Se le había acercado una vieja vendedora ambulante con una carretilla roja llena de palos con bayas de espino, recubiertos de azúcar glasé rojo, brillante, casi sensual. Era una escena que no solía verse en la calle Nanjing. Quizá porque era tarde, la vendedora había logrado colarse en el barrio. Chen le compró una. Tenía un gusto más bien amargo, diferente de las que le había comprado su madre. No tendría más de cinco o seis años, y ya le gustaban. Su madre, por aquel entonces muy joven, vestida con su falda qi naranja, con una sombrilla floreada en una mano y la mano de él en la otra…Todo había cambiado tan rápido. "¿Aquellos maniquíes del escaparate también envejecerían?", se interrogó Chen. ¡Qué pregunta más tonta! Más tonta que un inspector jefe con su impresionante uniforme chupando un palo de azúcar mientras caminaba sin rumbo fijo por la calle Nanjing. Sin embargo, estaba demostrado que los plásticos se desgastaban. Una flor de plástico rota en el alféizar de la ventana de una habitación de hotel en un camino apartado, la imagen lo había tocado, profunda e inexplicablemente, durante un viaje que hizo en sus años de universitario. Seguro que la habría dejado otro viajero. Ya no tenía brillo, ya no era bella…Ya no era políticamente atractiva… a ojos de otras personas. Los modelos, de plástico o de cualquier otro material, serían sustituidos.

Puede que Guan tuviera preocupaciones más prácticas, porque estaba en escena y era joven. Vivaz como era, podía admirar su reflejo en el espejo siempre cambiante de la política, si bien se habría dado cuenta de que sus encantos se desvanecían. El mito de los trabajadores modelo, aunque seguía vivo en los periódicos del Partido, no atraía a muchas personas. Los intelectuales cautivaban la atención de los medios de comunicación; os empresarios conseguían dinero; los que aprobaban el examen TOEFL, pasaportes; los HCS, posiciones; en cambio, una trabajadora modelo valía cada vez menos.

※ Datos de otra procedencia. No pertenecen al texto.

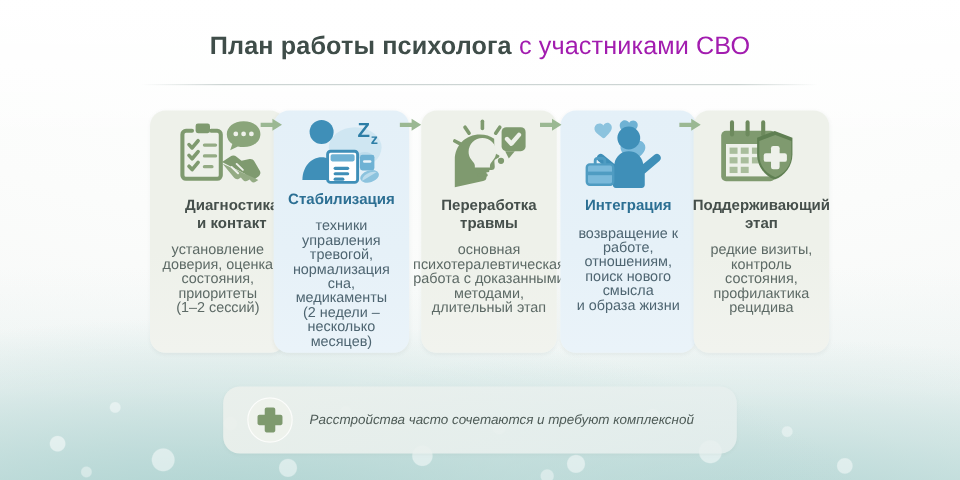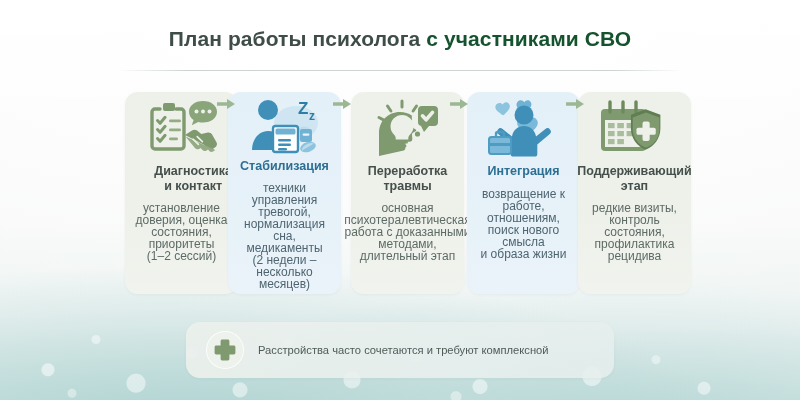--- a/index.html
+++ b/index.html
@@ -56,7 +56,7 @@
     color:#53605c;white-space:nowrap;
   }
   .title .t-strong{font-weight:700;color:#3f4d49;margin-top:28px;}
-  .title .t-light{font-weight:700;color:#14532d;}
+  .title .t-light{font-weight:400;color:#a21caf;}
   .title-rule{
     position:absolute;left:118px;right:118px;top:44px;height:1px;
     background:linear-gradient(to right, rgba(190,200,198,0) 0%, rgba(178,190,188,.65) 12%, rgba(178,190,188,.65) 88%, rgba(190,200,198,0) 100%);

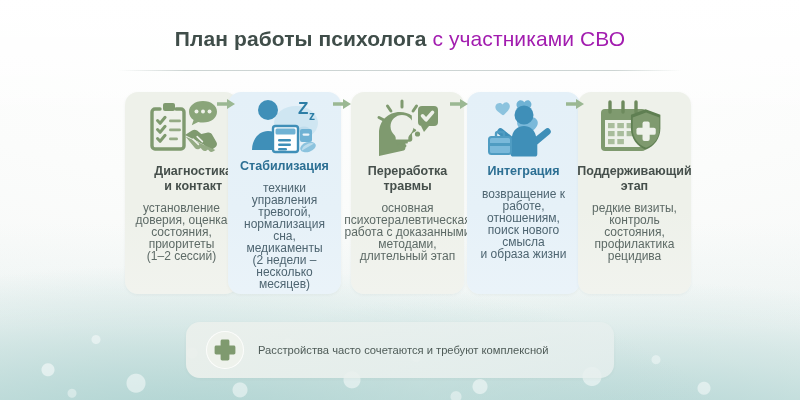--- a/index.html
+++ b/index.html
@@ -119,7 +119,7 @@
   .note-text{
     font-size:11.2px;line-height:16.5px;color:#4e5b57;
   }
-  .note-text span{display:block;}
+  .note-text span{display:block;font-style:italic;}
 </style>
 </head>
 <body>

Guan sabía que no se podía invertir los flujos del tiempo y las mareas. Tal como iban las cosas, en pocos años, una trabajadora modelo no sería más que un chiste. No obstante, ella nunca se lo había tomado a risa. Era el sentido de su vida, y su vida no había sido fácil. Siempre sometida a la obligación de ser un modelo: pronunciar las palabras correctas, hacer lo adecuado y tomar las decisiones esperadas. Un modelo era una metáfora, y a la vez, todo lo contrario. Su vida adquiría valor en los momentos en que era admirada e imitada. Unos pasos a sus espaldas interrumpieron el hilo de sus pensamientos. Tuvo la impresión de que una chica ahogaba una risilla. El inspector jefe Chen era un personaje digno de ver, un agente de policía mirando el escaparate lleno de maniquíes sublimes apenas vestidas. No sabía cuánto tiempo llevaba ahí parado. Echó un último vistazo y comenzó a alejarse.

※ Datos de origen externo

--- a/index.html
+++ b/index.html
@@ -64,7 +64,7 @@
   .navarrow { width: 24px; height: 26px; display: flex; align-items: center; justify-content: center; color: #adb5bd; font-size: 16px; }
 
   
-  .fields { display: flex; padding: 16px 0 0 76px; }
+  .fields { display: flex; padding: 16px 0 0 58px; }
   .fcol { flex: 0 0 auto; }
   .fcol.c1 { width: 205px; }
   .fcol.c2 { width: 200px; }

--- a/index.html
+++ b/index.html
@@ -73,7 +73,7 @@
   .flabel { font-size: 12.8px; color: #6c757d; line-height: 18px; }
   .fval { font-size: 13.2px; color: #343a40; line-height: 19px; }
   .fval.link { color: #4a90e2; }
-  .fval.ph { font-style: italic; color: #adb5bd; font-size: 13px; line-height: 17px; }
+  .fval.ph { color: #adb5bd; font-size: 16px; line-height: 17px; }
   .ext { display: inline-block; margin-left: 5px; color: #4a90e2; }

Al otro lado de la calle una frutería seguía abierta. Chen se acordaba de ella, ya que era el atajo que su madre solía tomar para llegar al pasaje donde vivía una amiga suya. El pasaje tenía varias entradas. La que daba a la calle Nanjing había sido en parte tapada por un puesto de frutas que, después, se había convertido en una gran frutería que bloqueaba totalmente el acceso. Con todo, detrás de las estanterías había una puerta que se abría desde el interior y que los empleados de la tienda usaban cuando les convenía. Chen no tenía ni idea de cómo la había descubierto su madre.

El inspector jefe Chen nunca había utilizado el atajo, pero el dueño lo saludó efusivamente, como si se tratase de un viejo cliente. Pasó detrás de la primera fila de estanterías, examinando una manzana como un cliente quisquilloso. La puerta seguía ahí. Chen la empujó y vio que se abría hacia un callejón casi desierto. Cortó por el pasaje a paso rápido. El otro extremo daba a la calle Guizhou, donde hizo parar un taxi que pasaba. Dio una dirección al taxista.

– El pasaje Qinghe, en la calle Hubei.

Le bastó una ojeada para comprobar que no lo seguían.